In my opinion server-applications of all sorts should encrypt their private keys by default; this makes cold-boot attacks and other memory-escape attacks so much harder, since now two totally unrelated memory chunks have to be combined in order to retrieve the private key (in fact one could argue that, the higher the quantity of memory chunks is, the harder it is to correctly decrypt the original private key; although to me this has the security through obscurity smell).
In practice however, this is rarely done. OpenSSL for example has a whole lot of memory-management functions , but none of them seem to include RAM encryption (AFAIK it is not present in the source code elsewhere either, but it's a large one, so I am not familiar with all code. Related: in fact some people even argue it's way too large for it's own good ).
Even better still, would be to use the CPU Cache for private keys, since this memory is even more difficult to access through any sort of cold boot. An interesting paper with much more information about this subject can be found here , to whom it may concern.

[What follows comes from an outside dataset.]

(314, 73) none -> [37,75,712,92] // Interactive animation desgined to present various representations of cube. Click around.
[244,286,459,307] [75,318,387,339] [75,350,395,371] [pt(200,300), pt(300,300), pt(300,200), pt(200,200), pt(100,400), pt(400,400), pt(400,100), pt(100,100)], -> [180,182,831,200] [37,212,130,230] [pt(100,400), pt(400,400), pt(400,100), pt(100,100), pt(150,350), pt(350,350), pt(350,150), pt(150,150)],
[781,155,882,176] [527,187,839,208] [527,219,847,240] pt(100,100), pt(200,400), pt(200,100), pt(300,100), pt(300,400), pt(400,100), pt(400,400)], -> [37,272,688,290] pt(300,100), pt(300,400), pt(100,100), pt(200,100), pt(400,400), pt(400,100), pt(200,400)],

From the quick description it sounds like this provides a way of encrypting, per memory page, based on a symmetric key that is backed by some level of hardware encryption. It was not clear (in a quick read) how or where to specify the key by which an individual page is encrypted. That would be a critical component of comprehension with respect to identifying if this could be used to encipher individual processes and further isolate memory. It sounds like it might be possible to establish per-process memory isolation, which is probably the best level of security possible without resorting to entirely isolated hardware.
Additionally a per-process key does not help against spectre style attacks where you would trick the process into speculating on protected memory.
Transparent disk encryption, not a problem since devices have filesystems which can implement encryption at that layer.
Note: inside the enclave there is a performance loss but that's due to MAC checks. If you just want encryption without integrity against tampering you don't need that.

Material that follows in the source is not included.